Member of the Kraków City Council
- Incumbent
- Assumed office 21 November 2018

Member of the Sejm
- In office 5 November 2007 – 11 November 2015
- Constituency: Kraków II

Personal details
- Born: 10 September 1977 (age 49)
- Party: Independent (since 2014) Kraków for Residents
- Other political affiliations: Civic Platform (2004–2012) Your Movement (2012–2014)
- Relatives: Jarosław Gowin (uncle)

= Łukasz Gibała =

Polish politician (born 1977)

Łukasz Gibała (born 10 September 1977) is a Polish politician serving as a member of the Kraków City Council since 2018. From 2007 to 2015, he was a member of the Sejm. From 2006 to 2007, he was a member of the Lesser Poland Voivodeship Sejmik. He is the nephew of Jarosław Gowin. Since late 2014, he is serving as the leader of a localist organization Kraków for Residents.

==Biography==
Gibała's political career begun in 2004 when he joined the Civic Platform (PO). In 2006 he was elected to the Lesser Poland Voivodeship Sejmik, becoming the head of the Committee for Regional Development, Promotion and International Cooperation, as well as a member of the Committee on the Budget, Property and Finance. A year later he ran in the 2007 parliamentary election, being elected to the Sejm from the PO's list. During his tenure, he was a member of the Committee on Administration and Internal Affairs, and the Committee on Constitutional Accountability. Between 2010 and 2012 he served as the leader of the Civic Platform in Kraków. In 2011 he was re-elected to the parliament from the same list. By March of 2012 he would switch his political affiliation to Palikot's Movement. Despite being elevated to the leadership council of the party, he'd resign from all positions by July of 2014.

Participating in the 2014 local elections, Gibała ran for the mayorship of Kraków. He would finish in third place, failing to advance to the second round. His electoral committee "Kraków: A City for People" would fail to elect any candidates to the Kraków City Council. In 2015 he would announce the formal creation of a local NGO Logical Alternative for Kraków (since 2019 known as Kraków for Residents), having registered it in December of the previous year. Prior to the 2015 parliamentary election, he'd form a committee "Independents for the Senate", placing 3 candidates (including himself) in constituencies within Lesser Poland. None would win, with Gibała himself securing third and last place.
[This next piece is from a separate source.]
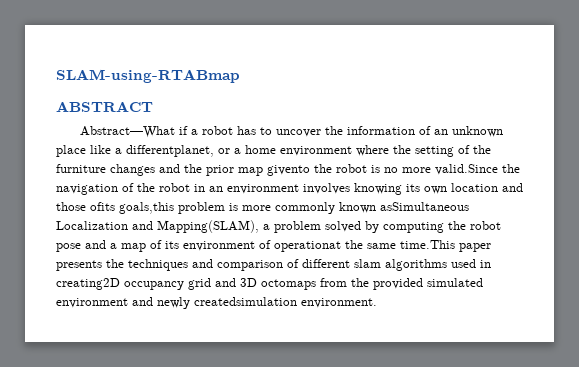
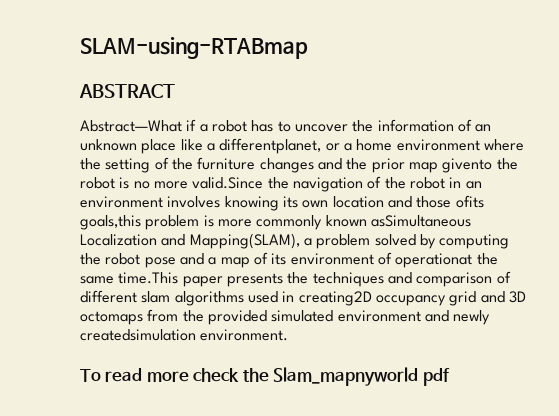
(377, 303) none -> [80,367,450,386] // To read more check the Slam_mapnyworld pdf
In 2018 he would announce his intention to run in the 2018 Kraków elections. Despite failing to enter the second round of the mayoral election, Gibała would manage to enter the Kraków City Council from his own committee "Committee of Łukasz Gibała – Kraków for Residents". During the 2024 Kraków mayoral election, Gibała would emerge as a major challanger to Civic Coalition's Aleksander Miszalski, entering the second round with support from Left Together. Despite losing narrowly, his electoral committee would secure three additional seats in the Kraków City Council.

Following a recall of the Kraków mayor Aleksander Miszalski in 2026, Gibała would register his candidacy for the mayoral election.